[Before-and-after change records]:
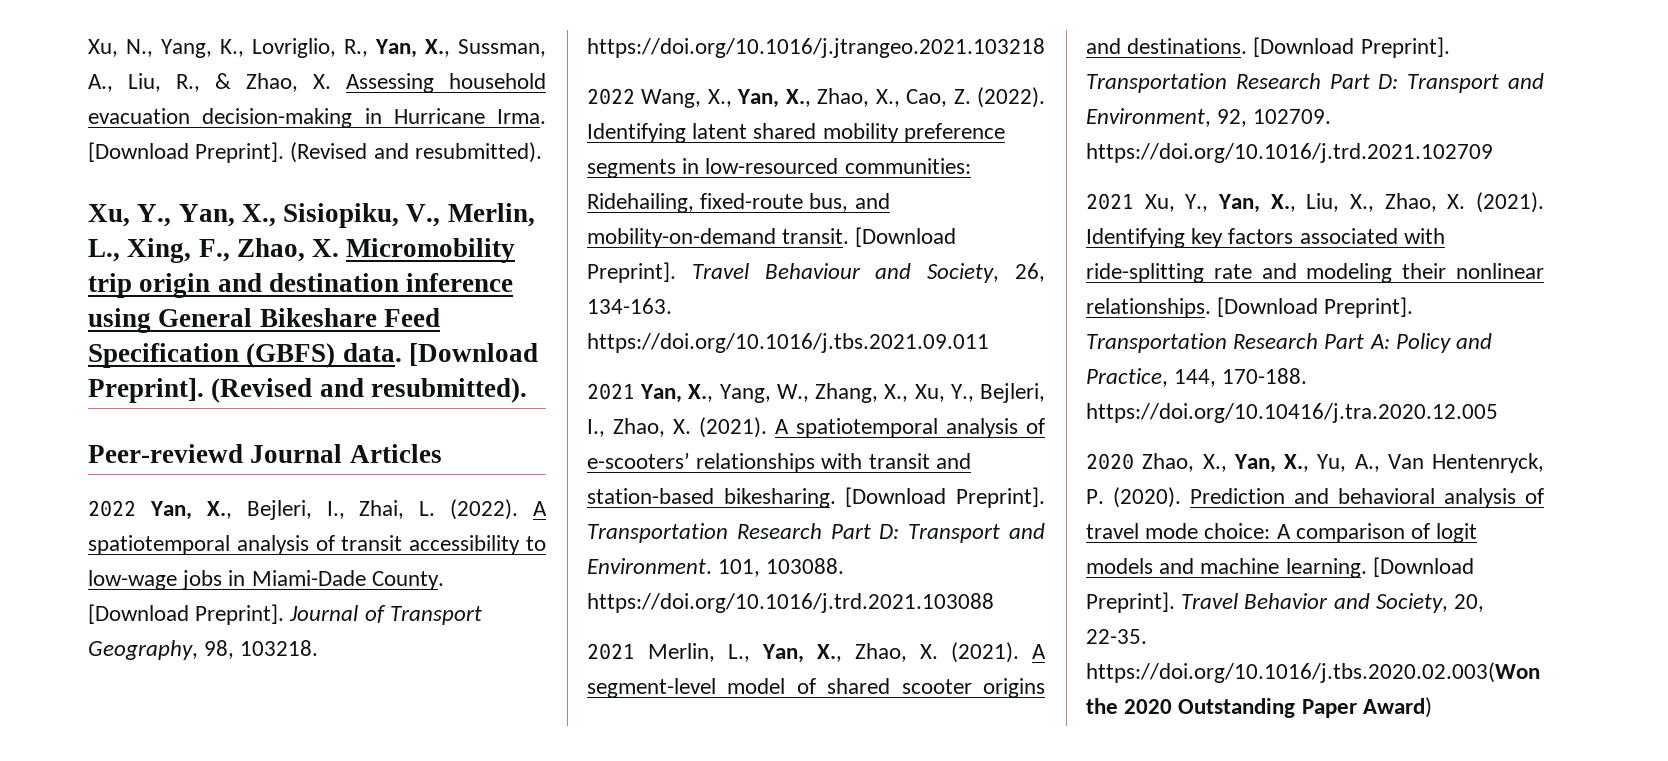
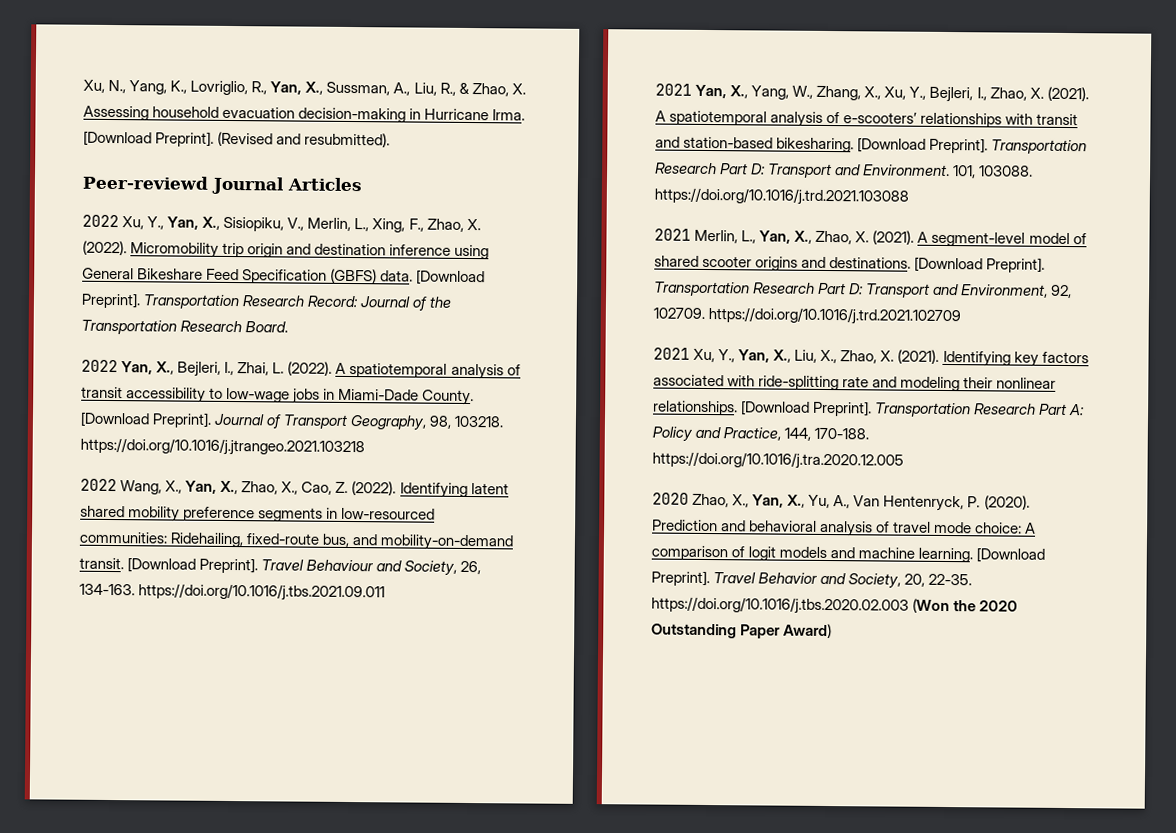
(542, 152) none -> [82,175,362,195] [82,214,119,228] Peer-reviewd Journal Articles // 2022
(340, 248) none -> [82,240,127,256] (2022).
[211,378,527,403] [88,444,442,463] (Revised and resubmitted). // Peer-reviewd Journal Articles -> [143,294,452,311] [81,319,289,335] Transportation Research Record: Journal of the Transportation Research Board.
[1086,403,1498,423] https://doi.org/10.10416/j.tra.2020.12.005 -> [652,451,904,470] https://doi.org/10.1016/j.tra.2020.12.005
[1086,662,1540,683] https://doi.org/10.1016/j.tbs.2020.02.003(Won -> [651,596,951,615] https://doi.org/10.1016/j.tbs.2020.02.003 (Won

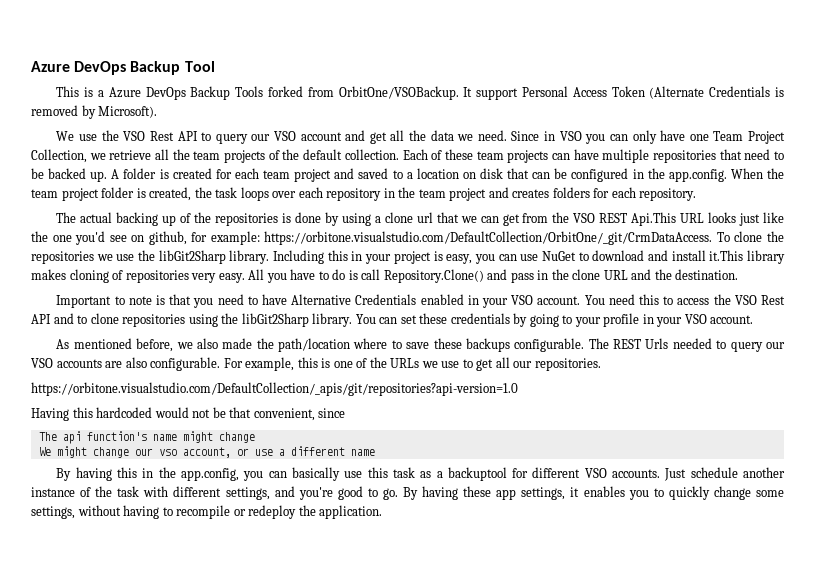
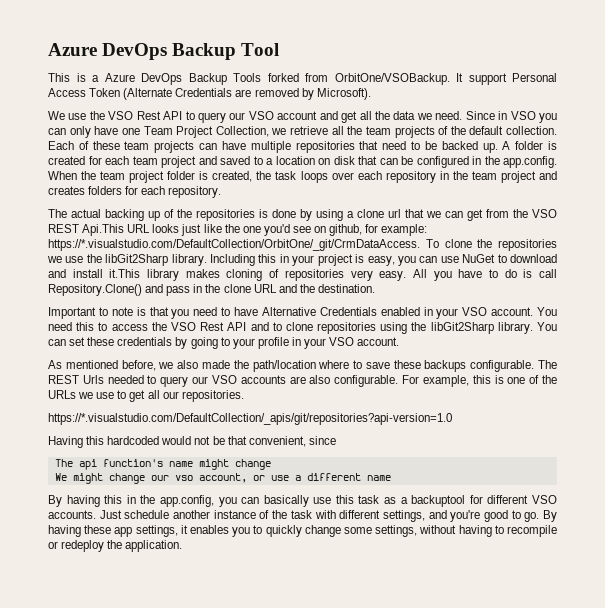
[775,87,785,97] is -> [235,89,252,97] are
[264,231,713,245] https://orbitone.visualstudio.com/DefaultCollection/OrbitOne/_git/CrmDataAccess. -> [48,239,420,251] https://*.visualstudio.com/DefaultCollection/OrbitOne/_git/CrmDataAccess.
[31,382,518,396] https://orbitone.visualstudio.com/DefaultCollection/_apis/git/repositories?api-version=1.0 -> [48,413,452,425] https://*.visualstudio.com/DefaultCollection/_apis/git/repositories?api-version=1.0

[TASK DIRECTIONS]: Although the records above contain pictures, your copy should give only their text, exactly as written.

[OUTPUT BELOW]:
(542, 152) none -> [82,175,362,195] [82,214,119,228] Peer-reviewd Journal Articles // 2022
(340, 248) none -> [82,240,127,256] (2022).
[211,378,527,403] [88,444,442,463] (Revised and resubmitted). // Peer-reviewd Journal Articles -> [143,294,452,311] [81,319,289,335] Transportation Research Record: Journal of the Transportation Research Board.
[1086,403,1498,423] https://doi.org/10.10416/j.tra.2020.12.005 -> [652,451,904,470] https://doi.org/10.1016/j.tra.2020.12.005
[1086,662,1540,683] https://doi.org/10.1016/j.tbs.2020.02.003(Won -> [651,596,951,615] https://doi.org/10.1016/j.tbs.2020.02.003 (Won

[775,87,785,97] is -> [235,89,252,97] are
[264,231,713,245] https://orbitone.visualstudio.com/DefaultCollection/OrbitOne/_git/CrmDataAccess. -> [48,239,420,251] https://*.visualstudio.com/DefaultCollection/OrbitOne/_git/CrmDataAccess.
[31,382,518,396] https://orbitone.visualstudio.com/DefaultCollection/_apis/git/repositories?api-version=1.0 -> [48,413,452,425] https://*.visualstudio.com/DefaultCollection/_apis/git/repositories?api-version=1.0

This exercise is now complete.